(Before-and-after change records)
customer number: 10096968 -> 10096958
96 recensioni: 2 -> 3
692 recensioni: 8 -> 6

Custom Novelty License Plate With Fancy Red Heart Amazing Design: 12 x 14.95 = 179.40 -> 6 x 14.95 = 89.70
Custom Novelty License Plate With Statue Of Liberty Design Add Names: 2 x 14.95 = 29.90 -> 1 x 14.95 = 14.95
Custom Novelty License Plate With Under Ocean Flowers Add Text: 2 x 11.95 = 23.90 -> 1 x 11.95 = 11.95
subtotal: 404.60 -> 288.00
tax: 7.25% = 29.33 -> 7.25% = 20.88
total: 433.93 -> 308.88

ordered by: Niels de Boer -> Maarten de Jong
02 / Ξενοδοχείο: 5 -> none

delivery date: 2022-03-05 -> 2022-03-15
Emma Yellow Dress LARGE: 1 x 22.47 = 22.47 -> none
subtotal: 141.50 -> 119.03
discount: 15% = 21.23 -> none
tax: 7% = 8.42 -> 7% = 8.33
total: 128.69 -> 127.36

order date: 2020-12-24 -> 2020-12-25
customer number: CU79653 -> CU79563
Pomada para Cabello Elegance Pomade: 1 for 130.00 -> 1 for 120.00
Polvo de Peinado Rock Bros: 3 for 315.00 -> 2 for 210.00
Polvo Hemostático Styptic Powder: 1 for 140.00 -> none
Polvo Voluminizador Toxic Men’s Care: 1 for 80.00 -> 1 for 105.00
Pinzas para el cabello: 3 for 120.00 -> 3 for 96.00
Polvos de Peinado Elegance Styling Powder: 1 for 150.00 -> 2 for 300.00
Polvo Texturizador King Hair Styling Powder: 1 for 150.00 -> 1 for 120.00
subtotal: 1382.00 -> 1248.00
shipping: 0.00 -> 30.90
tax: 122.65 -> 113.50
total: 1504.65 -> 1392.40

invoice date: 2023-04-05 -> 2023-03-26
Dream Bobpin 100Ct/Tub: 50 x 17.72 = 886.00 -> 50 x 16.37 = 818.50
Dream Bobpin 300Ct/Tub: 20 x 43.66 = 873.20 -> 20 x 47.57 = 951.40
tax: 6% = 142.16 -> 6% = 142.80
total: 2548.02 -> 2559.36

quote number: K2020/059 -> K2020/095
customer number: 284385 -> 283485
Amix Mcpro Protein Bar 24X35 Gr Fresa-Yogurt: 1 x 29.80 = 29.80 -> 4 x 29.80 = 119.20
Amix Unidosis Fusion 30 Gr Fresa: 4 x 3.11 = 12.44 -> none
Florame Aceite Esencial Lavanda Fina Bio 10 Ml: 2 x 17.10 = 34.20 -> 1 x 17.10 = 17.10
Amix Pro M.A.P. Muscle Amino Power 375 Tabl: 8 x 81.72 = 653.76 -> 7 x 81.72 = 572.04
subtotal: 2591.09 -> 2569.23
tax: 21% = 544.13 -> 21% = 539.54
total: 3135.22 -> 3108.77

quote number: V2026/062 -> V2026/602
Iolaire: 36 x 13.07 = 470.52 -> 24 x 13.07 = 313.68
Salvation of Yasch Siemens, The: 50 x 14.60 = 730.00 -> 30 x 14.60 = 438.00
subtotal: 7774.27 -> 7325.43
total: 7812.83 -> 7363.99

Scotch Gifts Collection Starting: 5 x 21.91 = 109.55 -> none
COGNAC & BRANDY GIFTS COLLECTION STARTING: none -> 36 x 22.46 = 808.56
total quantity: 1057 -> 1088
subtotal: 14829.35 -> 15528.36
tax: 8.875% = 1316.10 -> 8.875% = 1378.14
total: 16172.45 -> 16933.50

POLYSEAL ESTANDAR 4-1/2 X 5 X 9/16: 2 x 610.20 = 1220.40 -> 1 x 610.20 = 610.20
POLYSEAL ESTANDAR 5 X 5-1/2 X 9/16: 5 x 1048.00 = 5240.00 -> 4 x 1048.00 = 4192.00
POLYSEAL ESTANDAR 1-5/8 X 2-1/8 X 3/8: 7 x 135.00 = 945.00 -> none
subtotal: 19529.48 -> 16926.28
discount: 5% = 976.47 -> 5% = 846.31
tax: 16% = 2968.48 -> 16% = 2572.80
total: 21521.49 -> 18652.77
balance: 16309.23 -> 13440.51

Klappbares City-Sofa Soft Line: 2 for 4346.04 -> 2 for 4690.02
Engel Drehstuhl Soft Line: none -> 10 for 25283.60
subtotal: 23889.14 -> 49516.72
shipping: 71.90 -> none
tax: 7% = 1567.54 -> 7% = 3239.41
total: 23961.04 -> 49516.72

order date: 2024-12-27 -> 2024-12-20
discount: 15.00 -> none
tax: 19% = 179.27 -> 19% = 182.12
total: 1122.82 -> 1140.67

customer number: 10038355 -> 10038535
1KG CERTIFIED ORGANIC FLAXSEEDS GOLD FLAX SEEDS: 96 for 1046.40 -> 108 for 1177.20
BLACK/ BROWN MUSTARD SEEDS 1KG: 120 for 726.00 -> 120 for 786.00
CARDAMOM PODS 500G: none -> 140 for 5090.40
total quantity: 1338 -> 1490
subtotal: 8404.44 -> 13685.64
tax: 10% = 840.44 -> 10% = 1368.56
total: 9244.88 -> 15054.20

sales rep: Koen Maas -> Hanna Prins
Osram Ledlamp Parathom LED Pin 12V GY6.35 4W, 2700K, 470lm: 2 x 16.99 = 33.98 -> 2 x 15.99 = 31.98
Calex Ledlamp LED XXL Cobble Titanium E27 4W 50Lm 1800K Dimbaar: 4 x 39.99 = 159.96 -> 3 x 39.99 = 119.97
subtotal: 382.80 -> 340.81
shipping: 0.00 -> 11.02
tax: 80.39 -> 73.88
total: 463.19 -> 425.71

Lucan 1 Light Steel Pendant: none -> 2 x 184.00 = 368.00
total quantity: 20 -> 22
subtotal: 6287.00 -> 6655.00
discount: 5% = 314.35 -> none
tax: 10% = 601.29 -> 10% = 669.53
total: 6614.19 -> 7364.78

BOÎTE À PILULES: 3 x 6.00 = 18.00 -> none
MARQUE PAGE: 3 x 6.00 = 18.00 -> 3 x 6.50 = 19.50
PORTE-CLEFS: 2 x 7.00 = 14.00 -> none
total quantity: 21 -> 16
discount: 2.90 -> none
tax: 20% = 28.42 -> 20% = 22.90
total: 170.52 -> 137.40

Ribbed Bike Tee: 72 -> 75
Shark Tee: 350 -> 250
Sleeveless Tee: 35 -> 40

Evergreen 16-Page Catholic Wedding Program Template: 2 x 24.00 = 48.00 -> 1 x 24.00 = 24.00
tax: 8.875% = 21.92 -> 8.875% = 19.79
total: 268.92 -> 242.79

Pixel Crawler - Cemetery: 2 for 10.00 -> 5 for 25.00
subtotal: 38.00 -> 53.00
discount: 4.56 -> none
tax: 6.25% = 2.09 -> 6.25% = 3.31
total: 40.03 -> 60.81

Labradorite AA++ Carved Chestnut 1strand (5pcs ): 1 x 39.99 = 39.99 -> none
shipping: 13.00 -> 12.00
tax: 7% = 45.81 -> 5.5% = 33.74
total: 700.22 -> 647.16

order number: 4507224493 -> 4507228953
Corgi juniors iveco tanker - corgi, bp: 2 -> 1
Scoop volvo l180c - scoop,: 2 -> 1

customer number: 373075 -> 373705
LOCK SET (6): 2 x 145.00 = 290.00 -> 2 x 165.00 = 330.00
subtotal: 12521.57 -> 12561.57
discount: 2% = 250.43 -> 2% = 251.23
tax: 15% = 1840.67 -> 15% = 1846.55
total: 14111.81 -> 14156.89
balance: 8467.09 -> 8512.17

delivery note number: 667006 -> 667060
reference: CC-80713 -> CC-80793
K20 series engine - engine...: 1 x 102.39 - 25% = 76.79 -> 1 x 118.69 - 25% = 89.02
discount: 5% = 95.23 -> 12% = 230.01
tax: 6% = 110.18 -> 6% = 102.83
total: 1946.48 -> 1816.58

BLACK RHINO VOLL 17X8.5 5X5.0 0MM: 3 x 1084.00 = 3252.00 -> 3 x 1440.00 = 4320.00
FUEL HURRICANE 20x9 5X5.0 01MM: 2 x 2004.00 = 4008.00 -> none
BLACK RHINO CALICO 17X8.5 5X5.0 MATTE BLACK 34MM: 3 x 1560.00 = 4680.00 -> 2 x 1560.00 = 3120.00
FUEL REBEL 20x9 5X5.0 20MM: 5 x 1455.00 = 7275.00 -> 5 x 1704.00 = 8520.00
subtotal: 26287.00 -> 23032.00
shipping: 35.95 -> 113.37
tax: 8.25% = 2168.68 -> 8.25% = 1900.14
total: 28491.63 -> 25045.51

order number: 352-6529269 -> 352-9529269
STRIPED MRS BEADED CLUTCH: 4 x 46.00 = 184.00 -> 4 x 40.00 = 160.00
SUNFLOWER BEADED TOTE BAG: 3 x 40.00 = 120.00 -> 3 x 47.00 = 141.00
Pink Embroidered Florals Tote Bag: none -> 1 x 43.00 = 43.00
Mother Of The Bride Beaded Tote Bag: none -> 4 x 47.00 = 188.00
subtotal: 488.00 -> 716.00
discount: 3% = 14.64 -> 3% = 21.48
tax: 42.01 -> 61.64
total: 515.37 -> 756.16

◆ **WHAT IS NEEDED**
Reproduce exactly the section above that begins at the line containing "total: 1122.82 -> 1140.67" and ends at the line containing "CARDAMOM PODS 500G: none -> 140 for 5090.40", leaving out all other lines.

◆ **WRITTEN ANSWER**
total: 1122.82 -> 1140.67

customer number: 10038355 -> 10038535
1KG CERTIFIED ORGANIC FLAXSEEDS GOLD FLAX SEEDS: 96 for 1046.40 -> 108 for 1177.20
BLACK/ BROWN MUSTARD SEEDS 1KG: 120 for 726.00 -> 120 for 786.00
CARDAMOM PODS 500G: none -> 140 for 5090.40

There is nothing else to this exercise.